- Save the Scala code for the UserEcho function to the file UserEcho.scala.
-
Create the directory structure:
mkdir -p ~/"directory"/src/main/scala/"packageName" mkdir -p ~/"directory"/lib
-
In the directory ~/"directory", create the file build.sbt, with this content:
name := "UserEcho" version := "1.0" scalaVersion := "scala_version" libraryDependencies += "org.apache.spark" %% "spark-core" % "spark_version"
-
Find the dependency files, aster-spark-extension-sparkspark_version.jar and spark-assembly-spark_version
hadoop_version.jar.
Using the find command:
- If Aster and Hadoop are on different clusters, find aster-spark-extension-sparkspark_version.jar on the Aster cluster and spark-assembly-spark_version hadoop_version.jar on the Hadoop/Spark cluster.
-
If Aster and Hadoop are on the same cluster, find both files on that cluster.
If it is unclear which version of aster-spark-extension-sparkspark_version.jar to use:
-
On the Hadoop/Spark cluster, issue this command:
hdfs dfs -ls /user/"sparkJobSubmitter"/"sparkJobSubmitter"
The command returns a version number. - On the Aster cluster, find the aster-spark-extension-sparkspark_version.jar with the same version number.

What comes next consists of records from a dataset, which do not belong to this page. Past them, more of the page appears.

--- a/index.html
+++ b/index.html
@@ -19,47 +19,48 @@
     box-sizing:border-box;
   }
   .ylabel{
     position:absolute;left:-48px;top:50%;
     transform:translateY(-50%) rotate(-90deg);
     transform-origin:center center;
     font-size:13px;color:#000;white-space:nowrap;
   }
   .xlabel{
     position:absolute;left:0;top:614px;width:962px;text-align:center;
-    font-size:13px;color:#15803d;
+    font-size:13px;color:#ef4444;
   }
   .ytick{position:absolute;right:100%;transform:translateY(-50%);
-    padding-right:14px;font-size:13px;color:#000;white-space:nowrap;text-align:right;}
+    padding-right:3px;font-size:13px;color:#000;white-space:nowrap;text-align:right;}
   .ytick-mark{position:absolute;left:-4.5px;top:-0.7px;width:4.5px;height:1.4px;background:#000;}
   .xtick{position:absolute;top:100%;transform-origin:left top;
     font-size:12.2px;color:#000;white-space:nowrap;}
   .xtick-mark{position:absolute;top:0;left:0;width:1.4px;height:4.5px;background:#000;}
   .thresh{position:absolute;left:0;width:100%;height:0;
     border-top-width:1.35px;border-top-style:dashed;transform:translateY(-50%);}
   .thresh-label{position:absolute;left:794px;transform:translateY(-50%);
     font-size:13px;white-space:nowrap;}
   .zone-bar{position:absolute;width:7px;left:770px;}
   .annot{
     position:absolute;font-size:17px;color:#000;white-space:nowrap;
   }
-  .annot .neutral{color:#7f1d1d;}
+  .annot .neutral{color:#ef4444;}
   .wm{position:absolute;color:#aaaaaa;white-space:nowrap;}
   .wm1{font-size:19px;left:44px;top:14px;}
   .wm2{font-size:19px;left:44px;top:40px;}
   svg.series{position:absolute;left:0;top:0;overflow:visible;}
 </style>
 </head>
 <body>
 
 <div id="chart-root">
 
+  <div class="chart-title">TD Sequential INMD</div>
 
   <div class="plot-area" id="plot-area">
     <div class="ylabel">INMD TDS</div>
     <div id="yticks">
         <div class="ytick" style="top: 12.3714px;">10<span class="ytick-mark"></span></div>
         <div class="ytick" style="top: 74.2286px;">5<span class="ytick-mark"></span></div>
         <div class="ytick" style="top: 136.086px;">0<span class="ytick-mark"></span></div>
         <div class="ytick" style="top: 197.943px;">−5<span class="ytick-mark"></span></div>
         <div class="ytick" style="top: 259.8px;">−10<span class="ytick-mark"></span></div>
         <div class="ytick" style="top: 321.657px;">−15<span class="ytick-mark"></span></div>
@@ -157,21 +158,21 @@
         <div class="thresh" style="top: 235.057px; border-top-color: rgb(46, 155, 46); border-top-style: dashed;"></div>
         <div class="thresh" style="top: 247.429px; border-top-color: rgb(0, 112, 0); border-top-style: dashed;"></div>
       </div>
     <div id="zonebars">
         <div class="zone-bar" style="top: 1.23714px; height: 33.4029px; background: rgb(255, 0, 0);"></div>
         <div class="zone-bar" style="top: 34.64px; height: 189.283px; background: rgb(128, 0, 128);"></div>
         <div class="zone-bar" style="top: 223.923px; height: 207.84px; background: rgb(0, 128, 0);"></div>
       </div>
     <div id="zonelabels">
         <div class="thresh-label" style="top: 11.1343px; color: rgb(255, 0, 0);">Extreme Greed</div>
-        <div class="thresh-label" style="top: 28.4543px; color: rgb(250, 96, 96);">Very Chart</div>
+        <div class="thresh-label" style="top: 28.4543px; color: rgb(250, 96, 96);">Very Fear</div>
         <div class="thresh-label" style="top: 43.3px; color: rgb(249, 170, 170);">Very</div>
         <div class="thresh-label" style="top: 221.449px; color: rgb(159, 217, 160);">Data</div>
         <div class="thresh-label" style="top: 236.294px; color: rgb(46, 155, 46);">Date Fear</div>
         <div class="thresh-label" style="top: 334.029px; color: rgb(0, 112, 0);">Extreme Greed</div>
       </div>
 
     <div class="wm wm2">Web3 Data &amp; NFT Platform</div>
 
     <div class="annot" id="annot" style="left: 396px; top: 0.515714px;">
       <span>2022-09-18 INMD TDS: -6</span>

- Copy the dependency files to the directory ~/"directory"/lib.
- Copy UserEcho.scala to the directory ~/"directory"/src/main/scala/"packageName ".
-
Ensure that the directory structure is:
directory build.sbt lib aster-spark-extension-sparkspark_version.jar spark-assembly-1.6.0-hadoophadoop_version.jar src main scale packageName UserEcho.scala
-
Build the function:
% cd directory % sbt package
The sbt command creates the file ~/"directory"/target/scala-2.10/ userecho_2.10-1.0.jar . -
Copy the UserEcho function to the hdfs directory of sparkJobSubmitter:
cp ~/”directory”/target/scala-2.10/userecho_2.10-1.0.jar to /tmp su – hdfs hdfs dfs -put /tmp/userecho_2.10-1.0.jar /user/"directory"/"directory" hdfs dfs -chown "directory":"directory" /user/"directory"/"directory"/userecho_2.10-1.0.jar
-
Run the UserEcho function:
SELECT * FROM RunOnSpark ( ON people SPARKCODE ('myfunctions.UserEcho') OUTPUTS ('name varchar(250)', 'age integer') SPARK_CLUSTER_ID ('Aster_Spark_*_site.json-socket-SSh') APP_RESOURCE ('hdfs:/user/"sparkJobSubmitter"/"sparkJobSubmitter"/userecho_2.10-1.0.jar') JARS (‘hdfs:/user/"sparkJobSubmitter"/"sparkJobSubmitter"/aster-spark-extension-sparkspark_version.jar') ) sp;
The RunOnSpark function requires the information provided by the APP_RESOURCE and JARS arguments; however, you can omit these arguments from the query if you provide them in the configuraton file.